Discovered 1781 by Charles Messier.

Messier 90 (M90, NGC 4569) is one of the brighter spiral galaxies situated in the Virgo Cluster of Galaxies.

Spiral galaxy M90 is one of the eight galaxies found and cataloged on March 18, 1781 by Charles Messier in the Coma-Virgo region, in addition to M92, the Hercules globular, to round up score to nine newly cataloged objects on that day.

M90 is one of the larger (9.5x4.5') spirals in the Virgo Cluster of Galaxies. It has tightly wounded, smooth bright spiral arms, which appear to be completely "fossil", meaning that currently no star formation appears to take place, with the only exception of the inner disk region, near the darker dust lanes. J.D. Wray speculates that this galaxy may be on the way to evolve into a state similar to M64, and then into a lenticular (S0) system.
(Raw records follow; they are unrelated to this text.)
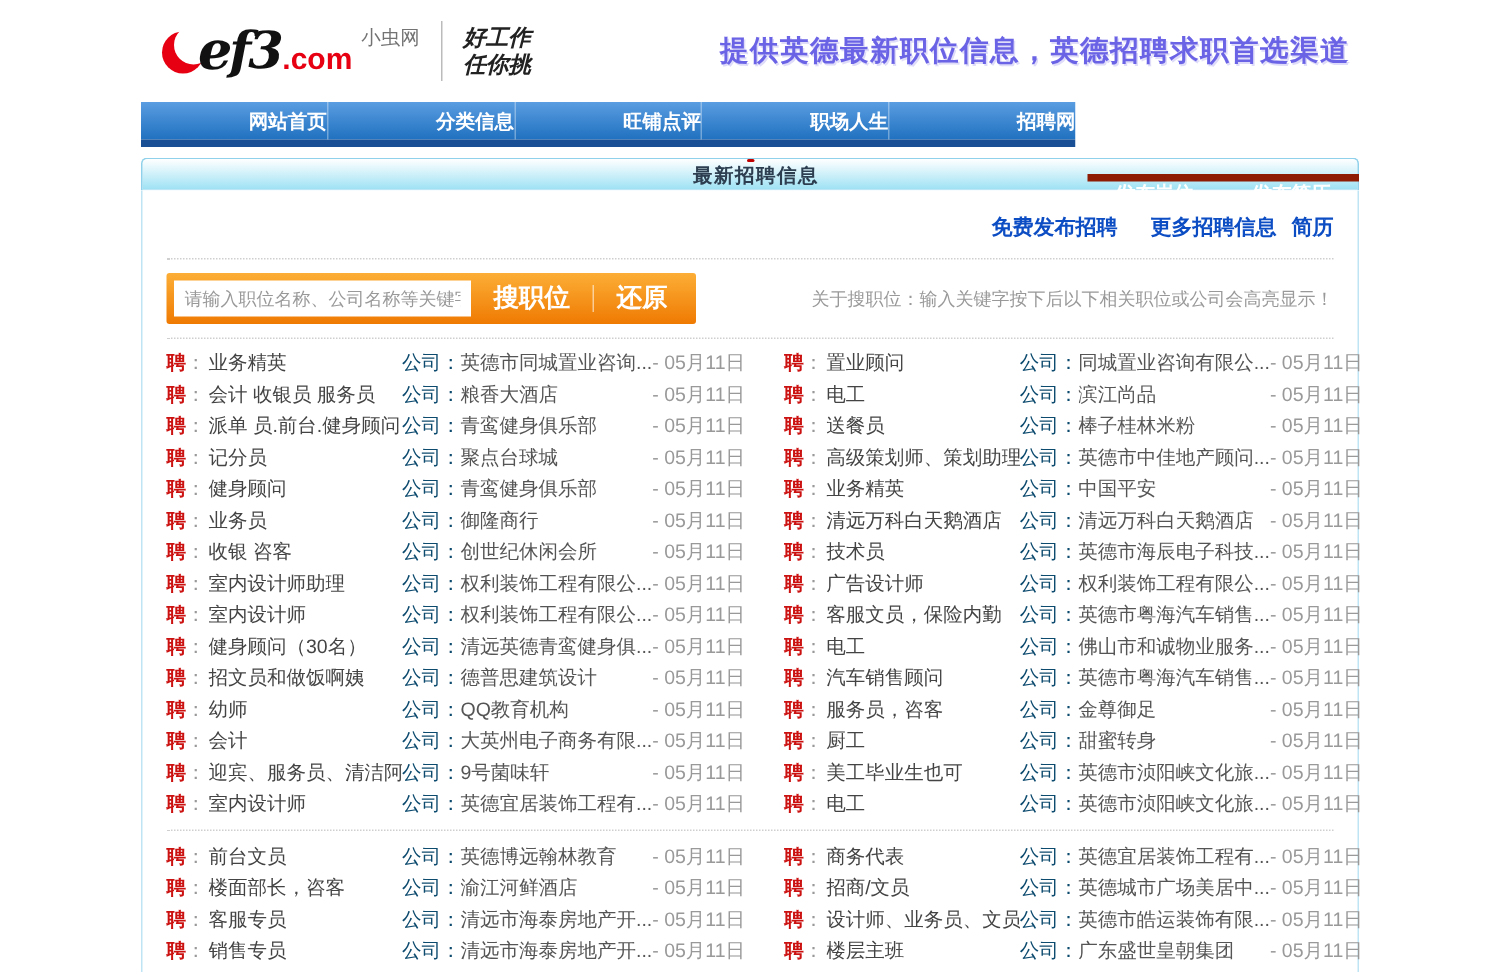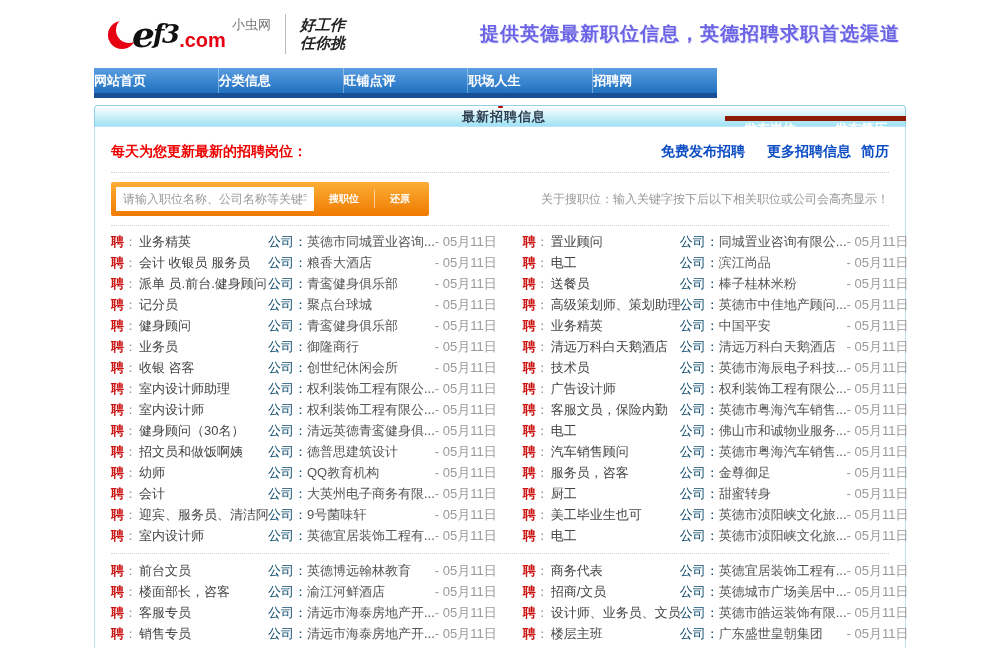--- a/index.html
+++ b/index.html
@@ -11,34 +11,34 @@
   .header { height:68px; display:flex; align-items:center; padding:0 6px 0 14px; }
   .logo { display:flex; align-items:center; }
   .crescent { position:relative; width:30px; height:30px; margin-right:-6px; }
   .crescent::before { content:""; position:absolute; left:0; top:2px; width:28px; height:28px;
                       border-radius:50%; background:#e60012; }
   .crescent::after { content:""; position:absolute; left:8px; top:-2px; width:26px; height:26px;
                      border-radius:50%; background:#fff; }
   .brand-e { position:relative; z-index:2; font-family:"DejaVu Serif", serif; font-style:italic;
              font-weight:bold; font-size:36px; color:#111; margin-right:-2px; }
   .brand-f3 { font-family:"DejaVu Serif", serif; font-style:italic; font-weight:bold;
-              font-size:26px; color:#111; letter-spacing:-2px; }
+              font-size:34px; color:#111; letter-spacing:-2px; }
   .brand-com { font-size:20px; font-weight:bold; color:#e60012; margin:12px 0 0 1px; }
   .site-name { font-size:13px; color:#737373; margin:0 0 18px 6px; }
   .logo-divider { width:1px; height:40px; background:#bbb; margin:0 14px; }
   .tagline { font-family:"DejaVu Serif", serif; font-style:italic; font-weight:bold;
              font-size:15px; color:#222; line-height:18px; }
   .slogan { margin-left:auto; font-size:19px; font-weight:bold; color:#6b63e6;
             letter-spacing:1px; text-shadow:1px 1px 0 #dedcf8; white-space:nowrap; }
 
   
   .nav { display:flex; height:30px; }
   .nav-main { flex:1; display:flex; background:linear-gradient(#5a9de1,#2071c0);
               border-bottom:5px solid #194f94; }
-  .nav-item { flex:1; text-align:left; line-height:25px; color:#fff; font-size:13px;
+  .nav-item { flex:1; text-align:right; line-height:25px; color:#fff; font-size:13px;
               font-weight:bold; cursor:pointer; border-right:1px solid rgba(255,255,255,.35); }
   .nav-item:last-child { border-right:none; }
   .nav-gap { width:8px; background:#fff; }
   .nav-actions { display:flex; background:linear-gradient(#ffa21f,#ee7000);
                  border-bottom:5px solid #8e1c04;margin-top:48px; }
   .nav-action { padding:0 19px; line-height:25px; color:#fff; font-size:13px; font-weight:bold;
                 cursor:pointer; border-right:1px solid rgba(255,255,255,.5); }
   .nav-action:last-child { border-right:none; }
 
   
@@ -58,21 +58,21 @@
   .top-link { font-size:14px; font-weight:bold; color:#0d4dc4; cursor:pointer; margin-left:22px; }
   .top-link:last-child { margin-left:10px; }
   .dotted { border-top:1px dotted #cfcfcf; margin:11px 0 0; }
 
   .search-row { display:flex; align-items:center; margin:9px 0; }
   .search-box { display:flex; align-items:center; background:linear-gradient(#fcae36,#ef7a02);
                 padding:5px 4px 5px 5px; border-radius:2px; }
   .search-input { width:198px; height:24px; border:none; outline:none; padding:0 7px;
                   font-size:12px; color:#555; font-family:"Liberation Sans",sans-serif; }
   .search-input::placeholder { color:#999; }
-  .search-btn { background:transparent; border:none; color:#fff; font-size:10px; font-weight:bold;
+  .search-btn { background:transparent; border:none; color:#fff; font-size:17px; font-weight:bold;
                 padding:0 15px; line-height:24px; cursor:pointer;
                 font-family:"Liberation Sans",sans-serif; }
   .btn-sep { width:1px; height:18px; background:rgba(255,255,255,.55); }
   .hint { margin-left:auto; font-size:12px; color:#999; }
 
   
   .columns { display:flex; margin-top:5px; }
   .col { flex:1; }
   .col:first-child { margin-right:26px; }
   .row { display:flex; align-items:center; height:21px; font-size:13px; white-space:nowrap; }
@@ -121,21 +121,20 @@
   </div>
 
   <div class="section-head">
     <span class="red-bar"></span>
     <span class="section-title">最新招聘信息</span>
   </div>
 
   <div class="content">
 
     <div class="promo-row">
-      <span class="promo">每天为您更新最新的招聘岗位：</span>
       <span class="top-links">
           <span class="top-link">免费发布招聘</span>
           <span class="top-link">更多招聘信息</span>
           <span class="top-link">简历</span>
         </span>
     </div>
 
     <div class="dotted"></div>
 
     <div class="search-row">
Although M90 is conspicuous and big, Holmberg has derived quite a low value for its mass, which implies that this may be a very low density galaxy.

As it is approaching us at 383 km/sec, it must have the very high peculiar velocity of nearly 1500 km/sec through the Virgo cluster into the direction pointing to us, and possibly is just in process of escaping the cluster; some sources have speculated it may already have left the cluster and be now a considerable distance nearer to us. Only one Messier galaxy is faster in approaching us, M86.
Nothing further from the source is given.